Each entry should be quoted word for word, including every mark of punctuation.

(Edit tracking data)
[Start of Attachment]

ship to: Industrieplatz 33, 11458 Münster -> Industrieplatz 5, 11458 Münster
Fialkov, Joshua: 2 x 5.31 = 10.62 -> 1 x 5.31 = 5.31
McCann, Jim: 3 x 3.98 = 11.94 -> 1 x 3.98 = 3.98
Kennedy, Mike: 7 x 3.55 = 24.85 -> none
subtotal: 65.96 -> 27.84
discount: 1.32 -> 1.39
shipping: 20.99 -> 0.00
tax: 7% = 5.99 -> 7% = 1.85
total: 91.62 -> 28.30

[End of Attachment]

Answer to this exercise:
ship to: Industrieplatz 33, 11458 Münster -> Industrieplatz 5, 11458 Münster
Fialkov, Joshua: 2 x 5.31 = 10.62 -> 1 x 5.31 = 5.31
McCann, Jim: 3 x 3.98 = 11.94 -> 1 x 3.98 = 3.98
Kennedy, Mike: 7 x 3.55 = 24.85 -> none
subtotal: 65.96 -> 27.84
discount: 1.32 -> 1.39
shipping: 20.99 -> 0.00
tax: 7% = 5.99 -> 7% = 1.85
total: 91.62 -> 28.30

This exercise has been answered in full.